An Open Letter to Greg Palast
by Richard Heinberg

Dear Greg,

Congratulations on your new book, Armed Madhouse. As with your previous work, I admire your dedication in exposing the machinations of government and corporate miscreants.

However, this time around you’ve also taken a potshot at a target that I happen to know a good deal about and have been closely involved with for a few years—the efforts by a growing number of analysts to forecast the arrival, and prepare the world for the consequences, of Peak Oil. In this instance I think your negative comments about Peak Oil and those of us who study it are not well informed.

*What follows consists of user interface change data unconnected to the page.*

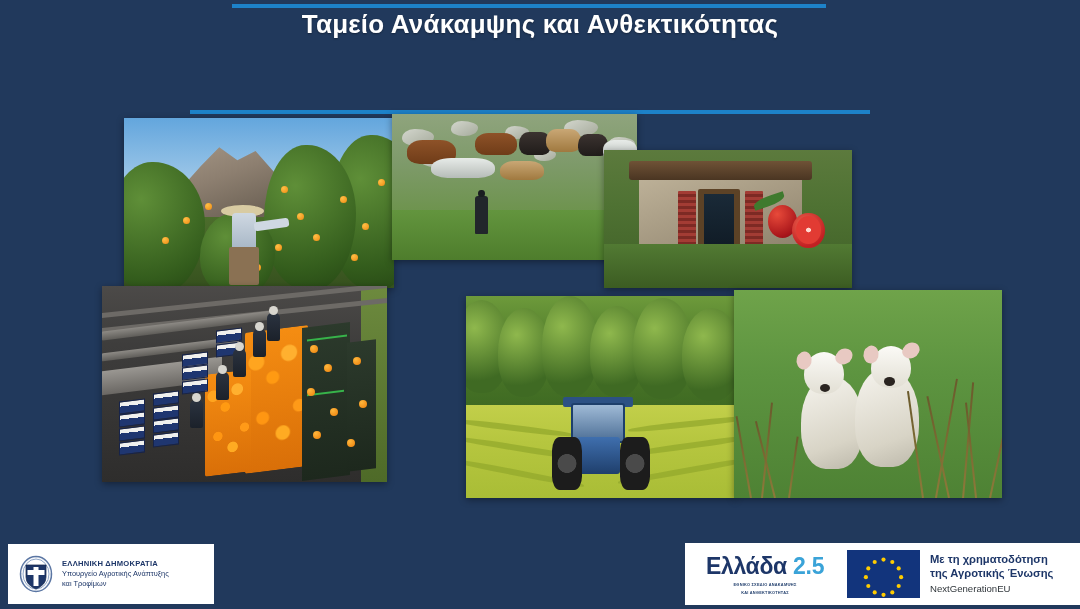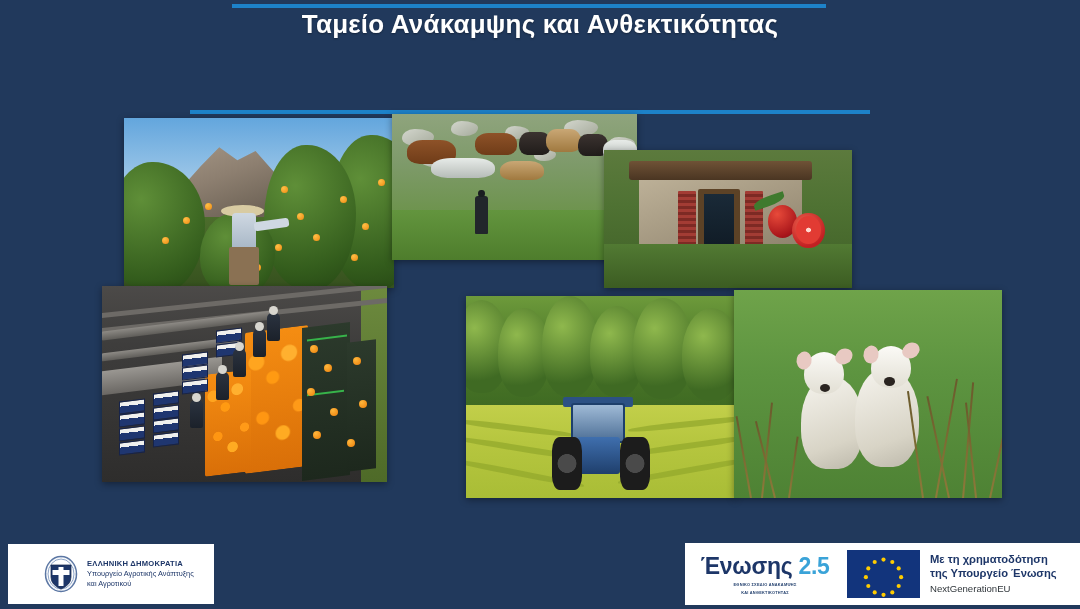"ΕΛΛΗΝΙΚΗ ΔΗΜΟΚΡΑΤΙΑ" .ministry-inner { padding-left: 36px -> 11px }
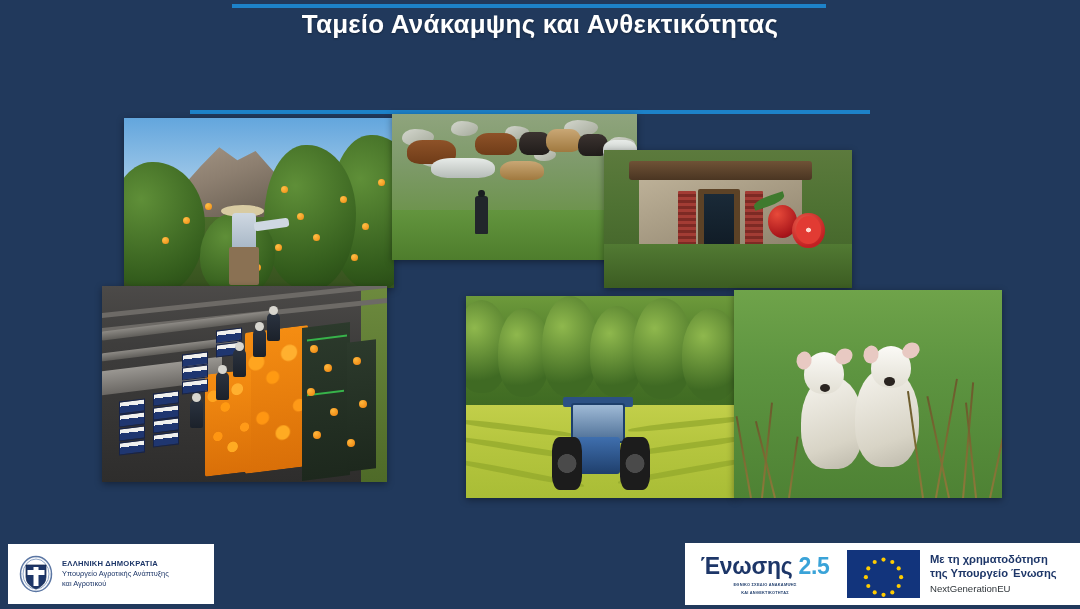"Ένωσης" span { text: Ένωσης -> Ελλάδα }
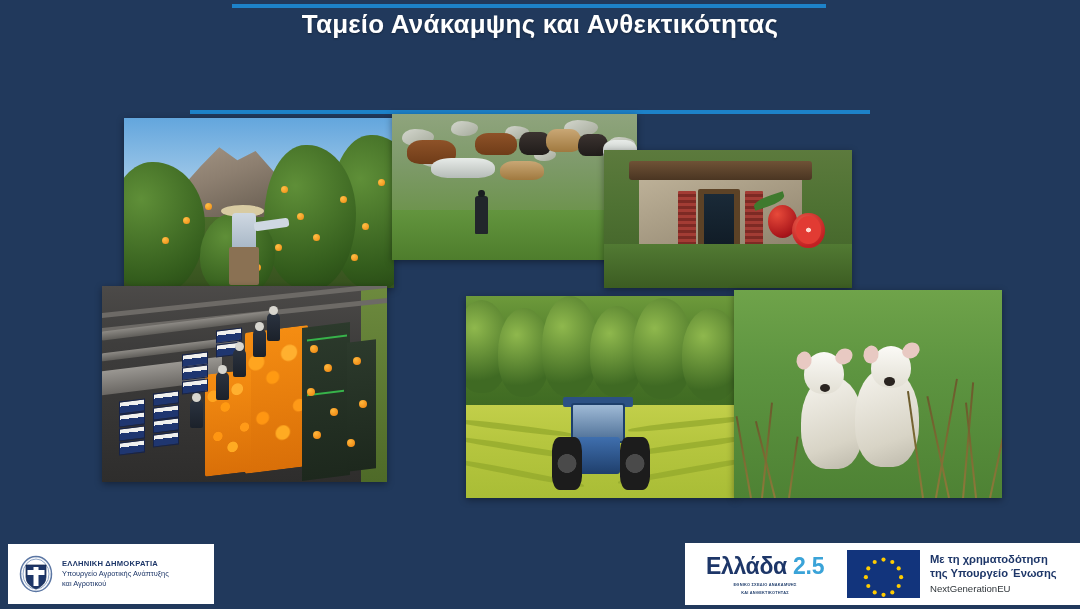"της Υπουργείο Ένωσης" div { text: Υπουργείο -> Αγροτικής }
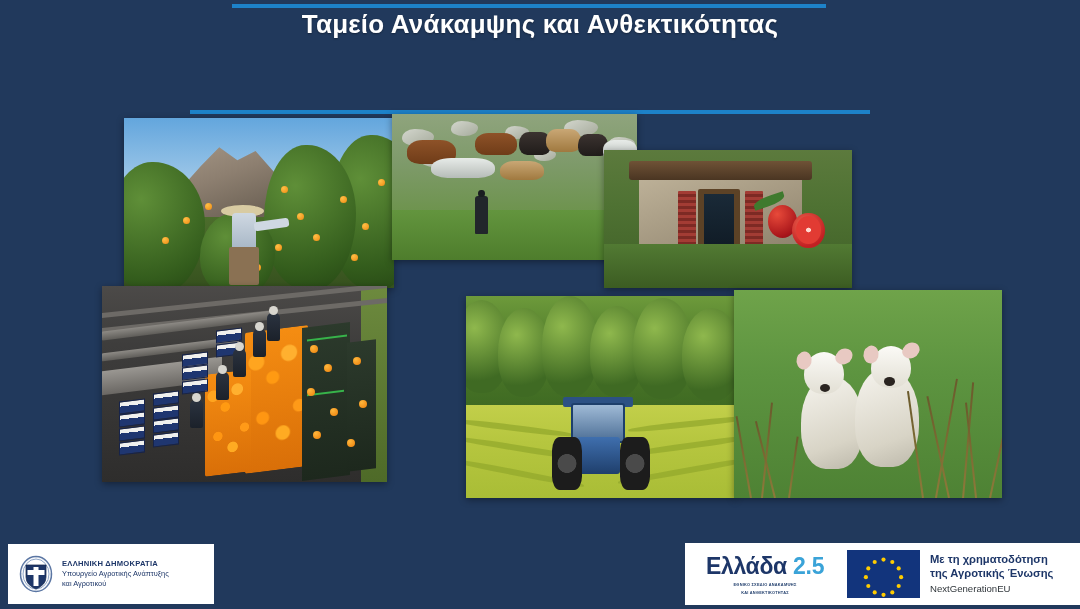"και Αγροτικού" div { text: Αγροτικού -> Τροφίμων }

Ordinarily I wouldn’t respond to an ill-considered statement by an otherwise admirable author; but unfortunately you go on for several pages on this theme, and I’ve started receiving e-mails from folks who are troubled by what you said. In my many years of fighting to protect our planet from environmental destruction, I have learned how important it is to make sure that our supporters have the most accurate information possible. Time and again, I have seen our opponents seize on internal disagreements as wedges in their drive to weaken and damage the credibility of the environmental movement. I feel the responsibility to help sort out the factual issues in this instance particularly strongly because you have worked so hard to earn your reputation as a truth-teller in these perilous times.

<snip>

In your book, you place your critique of Peak Oil in the context of scathing attacks on the Bush energy plan and the oil companies’ enormous ongoing political influence. These are serious problems and you deal with them skillfully and entertainingly. But, in contrast to these subjects, the Peak Oil discussion is more about science than politics, and when it comes to science, catchy phrases don’t count; only a careful weighing of evidence does. I’m sorry to say that you don’t appear to be fully informed about the terms and history of this debate.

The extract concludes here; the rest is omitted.